EXCERPTED RECORDS —
((

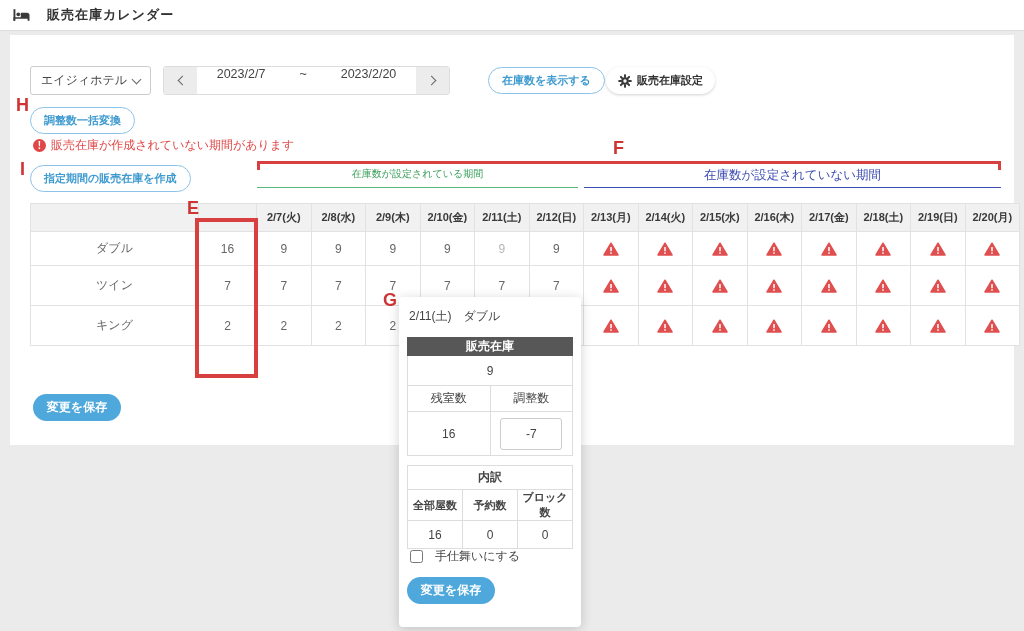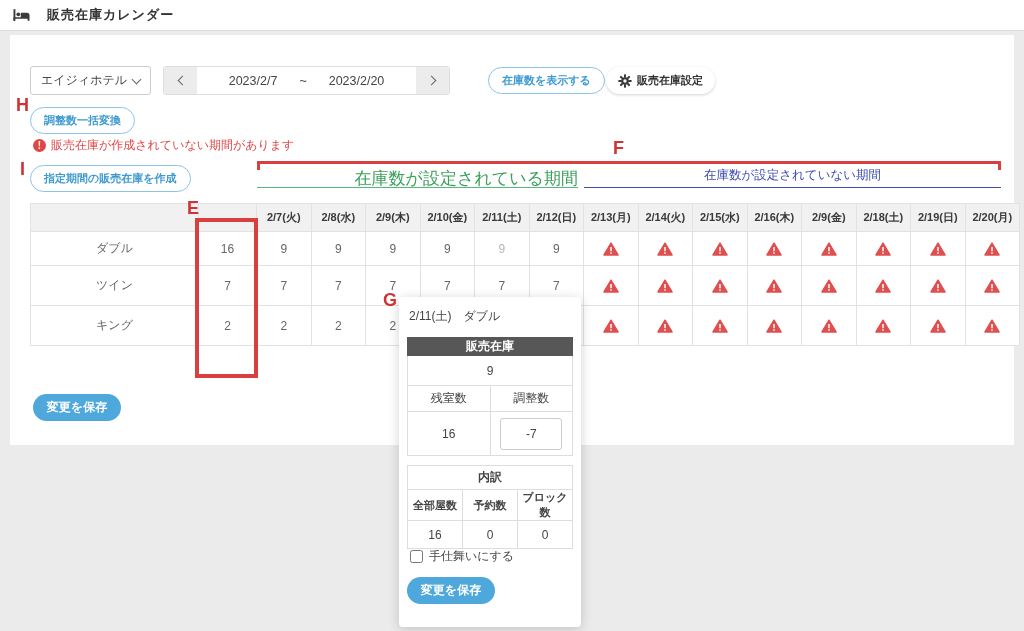--- a/index.html
+++ b/index.html
@@ -39,21 +39,21 @@
   .chev-down { transform: rotate(45deg); margin-top:-3px; }
   .chev-left { transform: rotate(135deg); margin-left:3px; }
   .chev-right { transform: rotate(-45deg); margin-right:3px; }
 
   .datepicker {
     left:163px; top:66px; width:287px; height:29px;
     border:1px solid #ddd; border-radius:3px; background:#fff;
     display:flex; align-items:stretch; z-index:3; overflow:hidden;
   }
   .dp-btn { width:33px; background:#ececec; display:flex; align-items:center; justify-content:center; cursor:pointer; }
-  .dp-mid { flex:1; display:flex; align-items:center; justify-content:center; gap:22px; font-size:12.5px; color:#444; }
+  .dp-mid { flex:1; display:flex; align-items:flex-start; justify-content:center; gap:34px; font-size:12.5px; color:#444; }
   .dp-date { cursor:pointer; }
 
   .pill-outline {
     border:1px solid #8cc3e8; border-radius:14px; background:#fff;
     color:#3f9bd0; font-size:11px; font-weight:bold;
     display:flex; align-items:center; justify-content:center;
     cursor:pointer; z-index:3; padding:0 13px; white-space:nowrap;
   }
   .btn-show-stock { left:488px; top:67px; height:27px; }
   .btn-settings {
@@ -72,21 +72,21 @@
   .warn-circle {
     width:13px; height:13px; border-radius:50%; background:#e04646; color:#fff;
     font-size:10px; font-weight:bold; display:flex; align-items:center; justify-content:center;
     flex:0 0 auto;
   }
   .warn-circle::before { content:"!"; }
 
   
   .period-set {
     left:257px; top:167px; width:321px; height:21px;
-    text-align:right; font-size:17px; color:#3aa05a;
+    text-align:center; font-size:10px; color:#3aa05a;
     border-bottom:1px solid #56b87c; z-index:3;
   }
   .period-unset {
     left:584px; top:167px; width:417px; height:21px;
     text-align:center; font-size:12.5px; color:#3c4cb0;
     border-bottom:1px solid #3c4cb0; z-index:3;
   }
 
   
   .ann { color:#ce3434; font-size:18px; font-weight:bold; z-index:15; font-family:"Liberation Sans",sans-serif; }
@@ -149,21 +149,21 @@
   .ptable-stock .hdr th { height:26px; font-weight:normal; font-size:12px; }
   .ptable-stock .inrow td { height:44px; }
   .adj-input {
     width:62px; height:32px; border:1px solid #ccc; border-radius:3px;
     font-size:12px; color:#444; text-align:center; font-family:inherit;
   }
   .ptable-break { top:168px; }
   .ptable-break .hd1 th { height:24px; font-weight:bold; font-size:12px; }
   .ptable-break .hd2 th { height:26px; font-weight:bold; font-size:11px; }
   .ptable-break .vals td { height:28px; }
-  .popup-check { position:absolute; left:11px; top:251px; display:flex; align-items:center; gap:6px; font-size:12px; color:#444; }
+  .popup-check { position:absolute; left:11px; top:251px; display:flex; align-items:center; gap:12px; font-size:12px; color:#444; }
   .popup-check input { width:13px; height:13px; }
   .popup-save {
     position:absolute; left:8px; top:280px; width:88px; height:27px;
     background:#4fa8dc; border:none; border-radius:14px;
     color:#fff; font-size:12px; font-weight:bold;
     display:flex; align-items:center; justify-content:center; cursor:pointer;
   }
 </style>
 </head>
 <body>
@@ -277,21 +277,21 @@
           <th>2/7(火)</th>
           <th>2/8(水)</th>
           <th>2/9(木)</th>
           <th>2/10(金)</th>
           <th>2/11(土)</th>
           <th>2/12(日)</th>
           <th>2/13(月)</th>
           <th>2/14(火)</th>
           <th>2/15(水)</th>
           <th>2/16(木)</th>
-          <th>2/9(金)</th>
+          <th>2/17(金)</th>
           <th>2/18(土)</th>
           <th>2/19(日)</th>
           <th>2/20(月)</th>
         </tr>
       </thead>
       <tbody>
         <tr>
           <td class="name-cell">ダブル</td>
           <td class="rooms-cell">16</td>
           <td>9</td>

))

Look above for the line holding "flex:1; display:flex; align-items:flex-start;". Print it and every line after it, exactly, through the line holding "height:24px; font-weight:bold; font-size:12px;".

SOLUTION FOR THIS EXERCISE —
+  .dp-mid { flex:1; display:flex; align-items:flex-start; justify-content:center; gap:34px; font-size:12.5px; color:#444; }
   .dp-date { cursor:pointer; }
 
   .pill-outline {
     border:1px solid #8cc3e8; border-radius:14px; background:#fff;
     color:#3f9bd0; font-size:11px; font-weight:bold;
     display:flex; align-items:center; justify-content:center;
     cursor:pointer; z-index:3; padding:0 13px; white-space:nowrap;
   }
   .btn-show-stock { left:488px; top:67px; height:27px; }
   .btn-settings {
@@ -72,21 +72,21 @@
   .warn-circle {
     width:13px; height:13px; border-radius:50%; background:#e04646; color:#fff;
     font-size:10px; font-weight:bold; display:flex; align-items:center; justify-content:center;
     flex:0 0 auto;
   }
   .warn-circle::before { content:"!"; }
 
   
   .period-set {
     left:257px; top:167px; width:321px; height:21px;
-    text-align:right; font-size:17px; color:#3aa05a;
+    text-align:center; font-size:10px; color:#3aa05a;
     border-bottom:1px solid #56b87c; z-index:3;
   }
   .period-unset {
     left:584px; top:167px; width:417px; height:21px;
     text-align:center; font-size:12.5px; color:#3c4cb0;
     border-bottom:1px solid #3c4cb0; z-index:3;
   }
 
   
   .ann { color:#ce3434; font-size:18px; font-weight:bold; z-index:15; font-family:"Liberation Sans",sans-serif; }
@@ -149,21 +149,21 @@
   .ptable-stock .hdr th { height:26px; font-weight:normal; font-size:12px; }
   .ptable-stock .inrow td { height:44px; }
   .adj-input {
     width:62px; height:32px; border:1px solid #ccc; border-radius:3px;
     font-size:12px; color:#444; text-align:center; font-family:inherit;
   }
   .ptable-break { top:168px; }
   .ptable-break .hd1 th { height:24px; font-weight:bold; font-size:12px; }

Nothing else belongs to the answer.